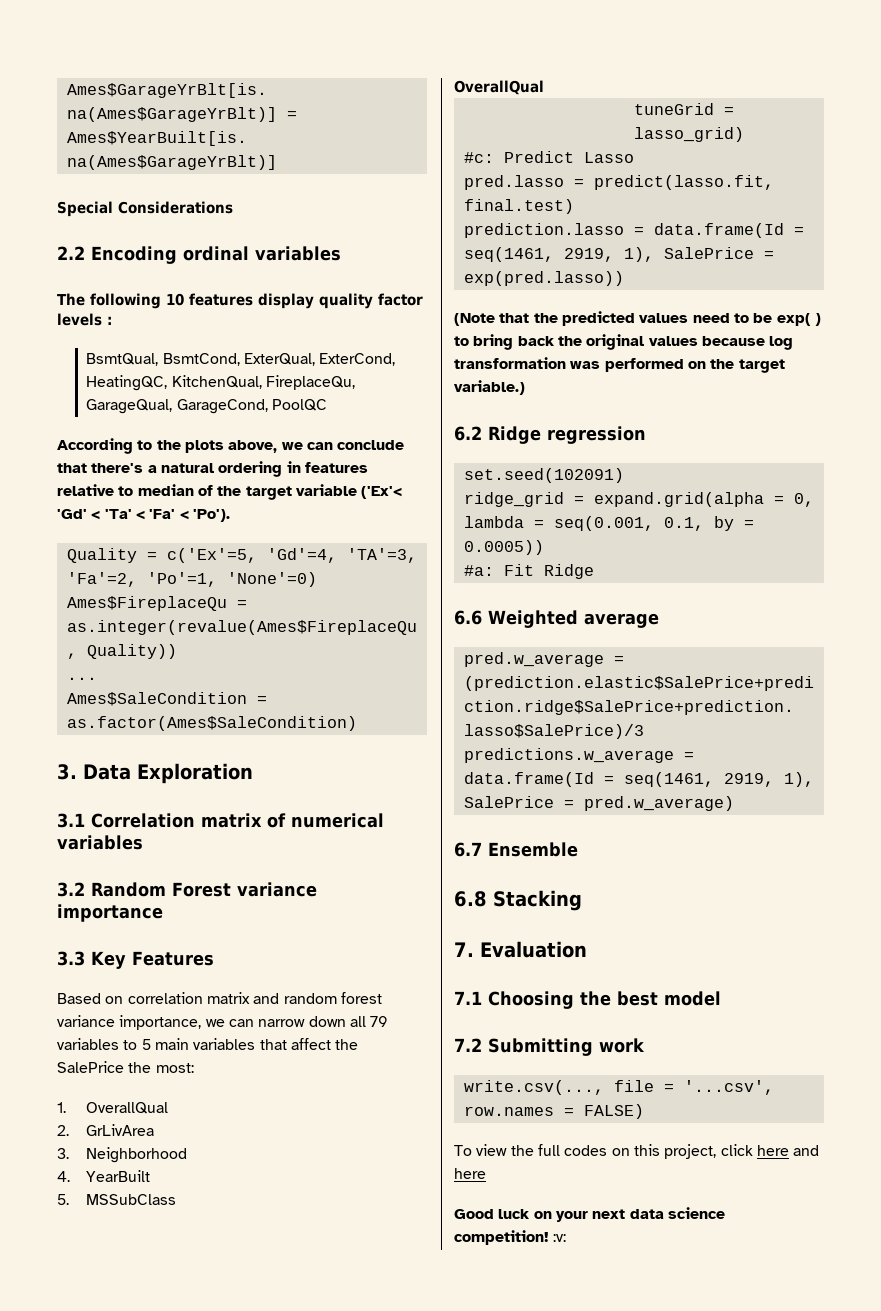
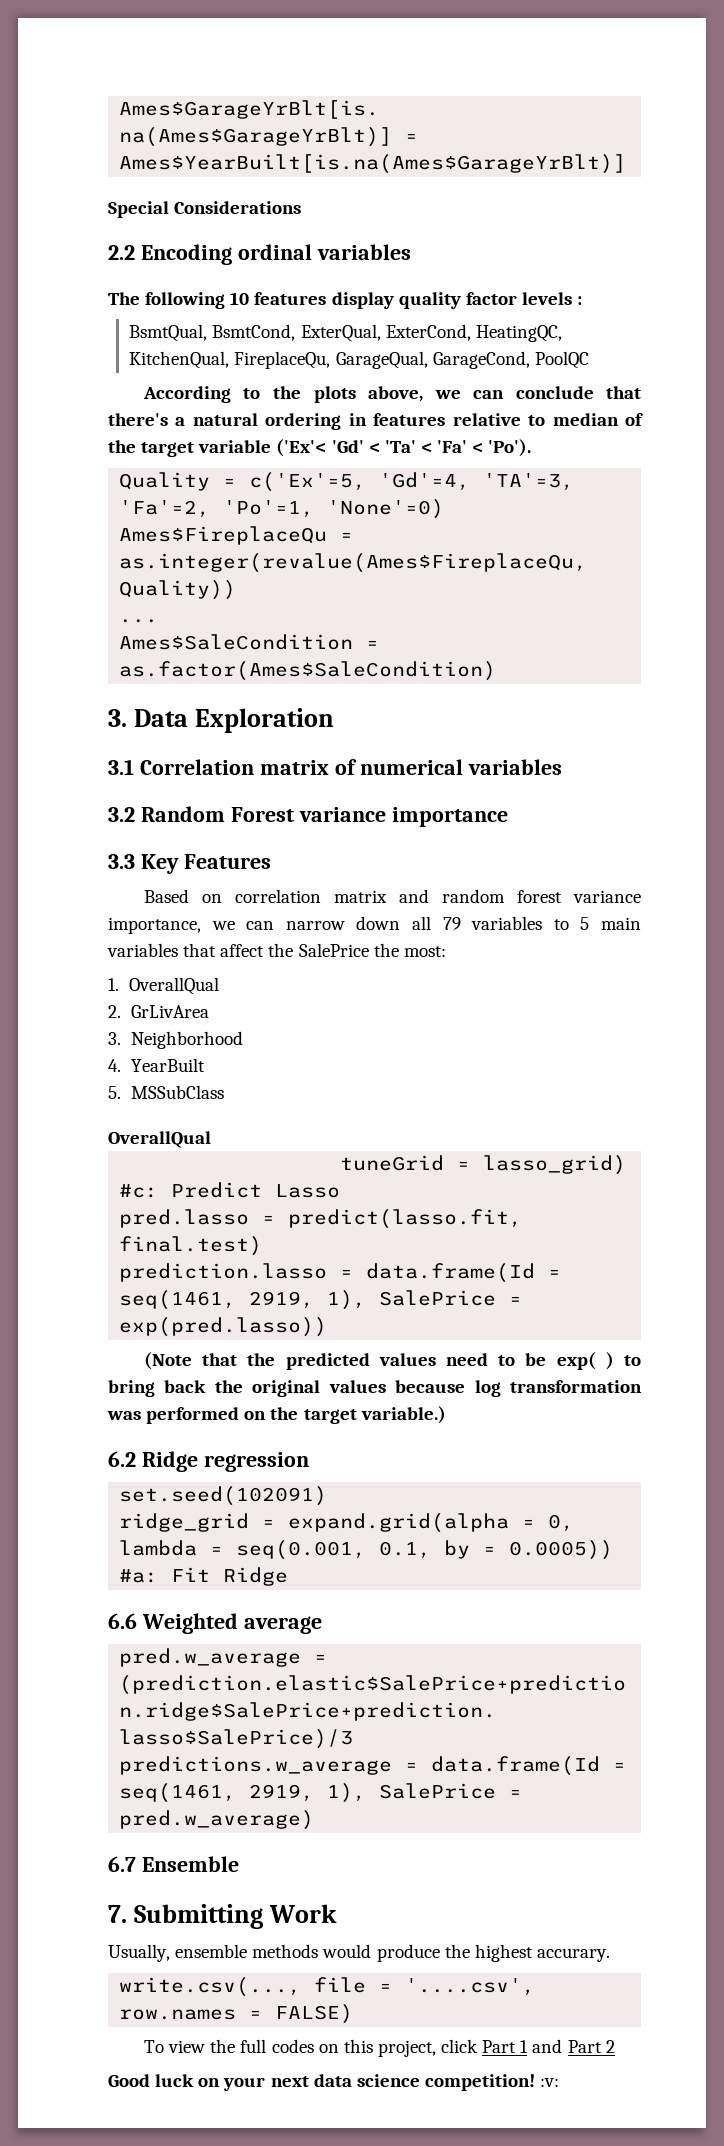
[454,890,582,911] [454,941,587,958] [454,991,721,1009] [454,1038,645,1056] 6.8 Stacking // 7. Evaluation // 7.1 Choosing the best model // 7.2 Submitting work -> [108,1904,337,1929] [108,1944,610,1962] 7. Submitting Work // Usually, ensemble methods would produce the highest accurary.
[683,1080,774,1095] '...csv', -> [405,1978,536,1996] '....csv',
[756,1145,820,1156] [454,1168,486,1179] here and here -> [482,2039,615,2053] Part 1 and Part 2

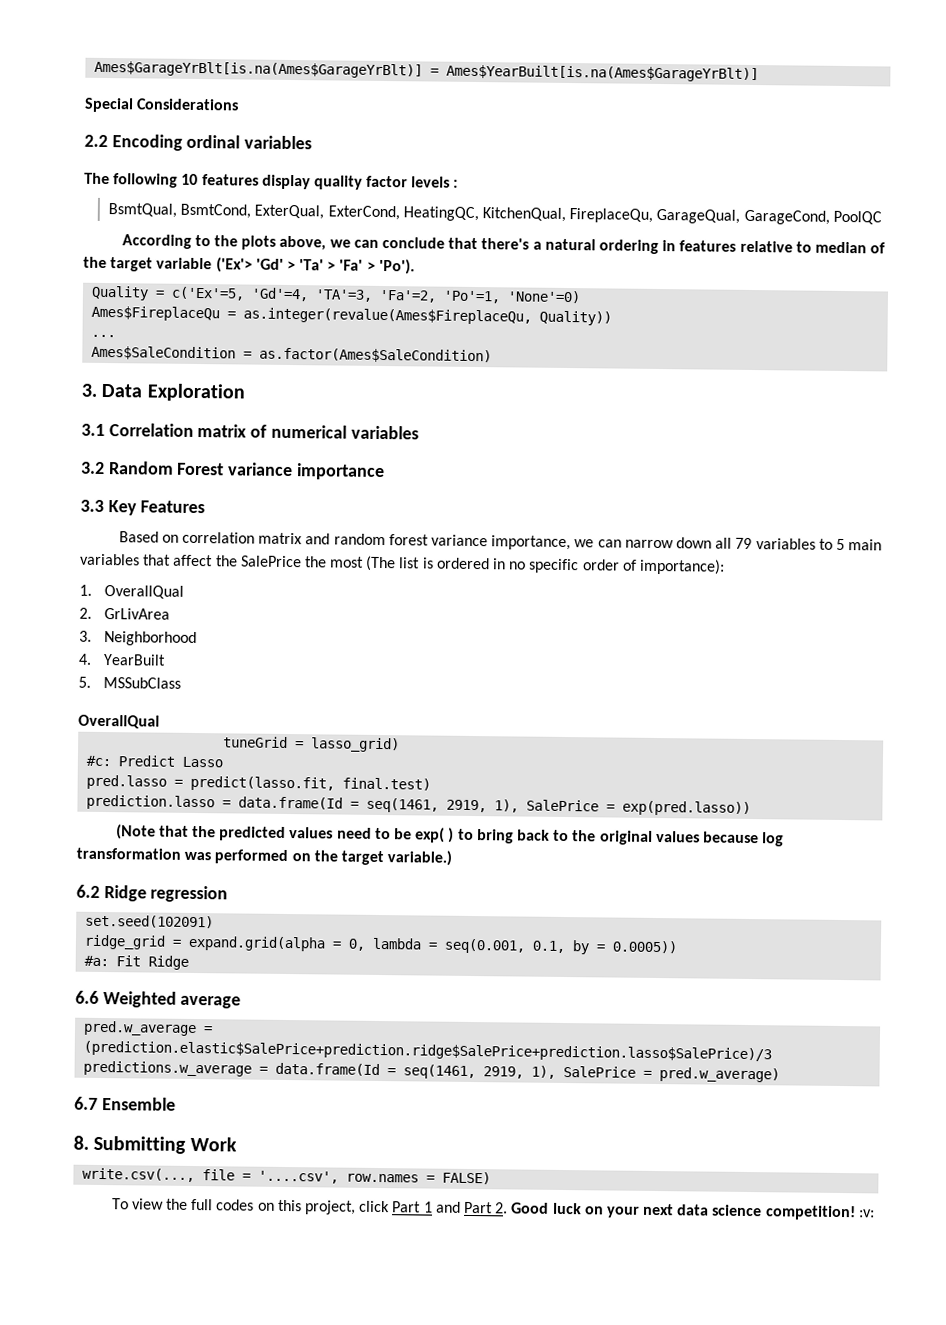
[276,439,484,457] ('Ex'< 'Gd' < 'Ta' < 'Fa' < -> [215,257,376,273] ('Ex'> 'Gd' > 'Ta' > 'Fa' >
[403,946,446,957] most: -> [330,555,725,575] most (The list is ordered in no specific order of importance):
(207, 1386) none -> [553,829,570,842] to
[108,1905,127,1923] 7. -> [73,1135,89,1150] 8.
[108,1944,610,1962] // Usually, ensemble methods would produce the highest accurary. -> (237, 1144) none
[605,2040,615,2053] 2 // -> [495,1202,509,1214] 2.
::::
WORK TO COMPLETE: A verbatim copy of the material, pictures excluded, is what must be produced.

ANSWER SECTION:
[454,890,582,911] [454,941,587,958] [454,991,721,1009] [454,1038,645,1056] 6.8 Stacking // 7. Evaluation // 7.1 Choosing the best model // 7.2 Submitting work -> [108,1904,337,1929] [108,1944,610,1962] 7. Submitting Work // Usually, ensemble methods would produce the highest accurary.
[683,1080,774,1095] '...csv', -> [405,1978,536,1996] '....csv',
[756,1145,820,1156] [454,1168,486,1179] here and here -> [482,2039,615,2053] Part 1 and Part 2

[276,439,484,457] ('Ex'< 'Gd' < 'Ta' < 'Fa' < -> [215,257,376,273] ('Ex'> 'Gd' > 'Ta' > 'Fa' >
[403,946,446,957] most: -> [330,555,725,575] most (The list is ordered in no specific order of importance):
(207, 1386) none -> [553,829,570,842] to
[108,1905,127,1923] 7. -> [73,1135,89,1150] 8.
[108,1944,610,1962] // Usually, ensemble methods would produce the highest accurary. -> (237, 1144) none
[605,2040,615,2053] 2 // -> [495,1202,509,1214] 2.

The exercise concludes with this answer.